**Exercise details:** Since the pictures are not wanted, reproduce only the rest of the records, exactly as given.

Edit difference data
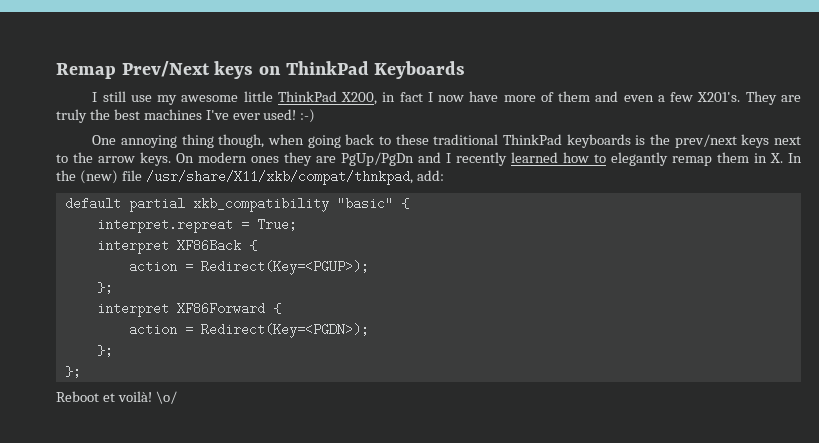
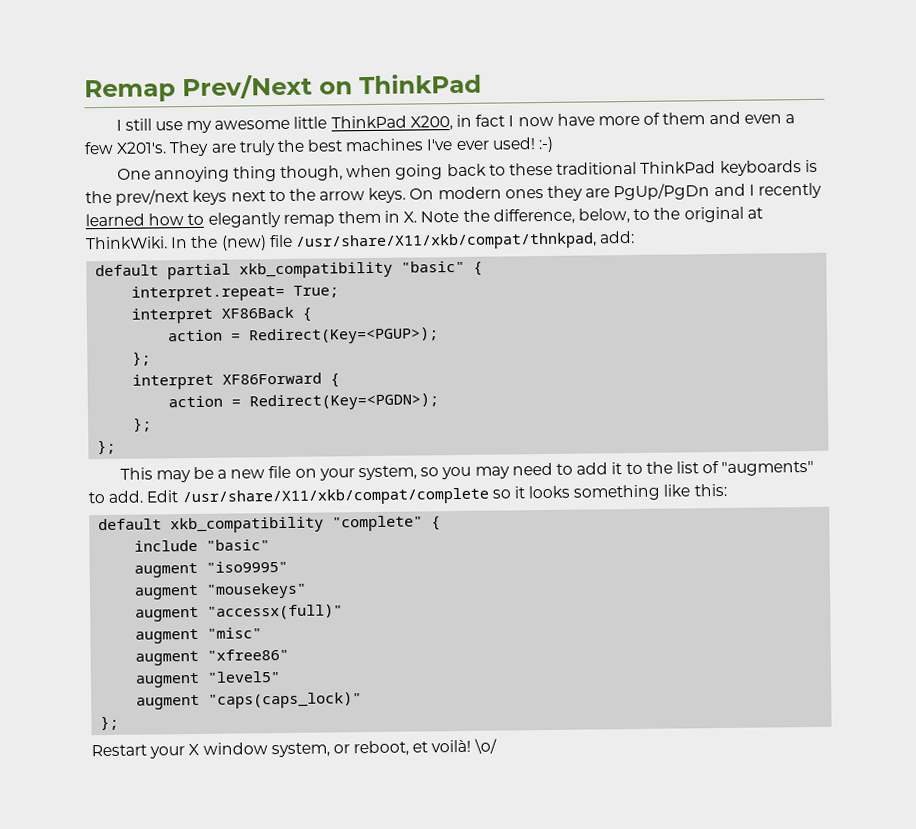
- Remap Prev/Next keys on ThinkPad Keyboards
+ Remap Prev/Next on ThinkPad
- On modern ones they are PgUp/PgDn and I recently learned how to elegantly remap them in X. In the (new) file /usr/share/X11/xkb/compat/thnkpad, add:
+ On modern ones they are PgUp/PgDn and I recently learned how to elegantly remap them in X. Note the difference, below, to the original at ThinkWiki. In the (new) file /usr/share/X11/xkb/compat/thnkpad, add:
- interpret.repreat = True;
+ interpret.repeat= True;
- Reboot et voilà!
+ This may be a new file on your system, so you may need to add it to the list of "augments" to add. Edit /usr/share/X11/xkb/compat/complete so it looks something like this:
+ default xkb_compatibility "complete" {
+ include "basic"
+ augment "iso9995"
+ augment "mousekeys"
+ augment "accessx(full)"
+ augment "misc"
+ augment "xfree86"
+ augment "level5"
+ augment "caps(caps_lock)"
+ };
+ Restart your X window system, or reboot, et voilà!

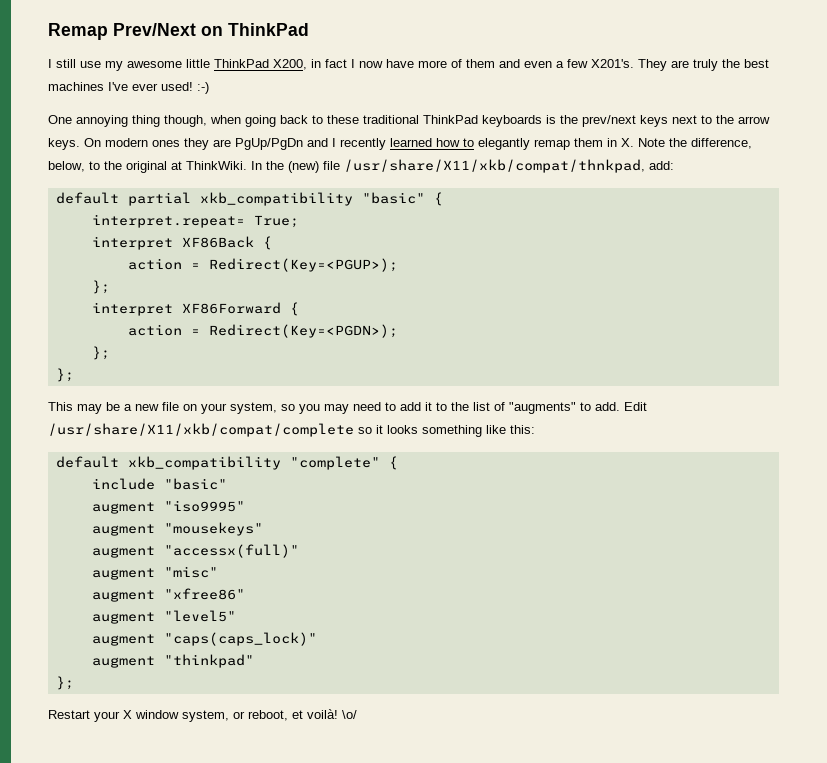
+ augment "thinkpad"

**Task result:**
- Remap Prev/Next keys on ThinkPad Keyboards
+ Remap Prev/Next on ThinkPad
- On modern ones they are PgUp/PgDn and I recently learned how to elegantly remap them in X. In the (new) file /usr/share/X11/xkb/compat/thnkpad, add:
+ On modern ones they are PgUp/PgDn and I recently learned how to elegantly remap them in X. Note the difference, below, to the original at ThinkWiki. In the (new) file /usr/share/X11/xkb/compat/thnkpad, add:
- interpret.repreat = True;
+ interpret.repeat= True;
- Reboot et voilà!
+ This may be a new file on your system, so you may need to add it to the list of "augments" to add. Edit /usr/share/X11/xkb/compat/complete so it looks something like this:
+ default xkb_compatibility "complete" {
+ include "basic"
+ augment "iso9995"
+ augment "mousekeys"
+ augment "accessx(full)"
+ augment "misc"
+ augment "xfree86"
+ augment "level5"
+ augment "caps(caps_lock)"
+ };
+ Restart your X window system, or reboot, et voilà!

+ augment "thinkpad"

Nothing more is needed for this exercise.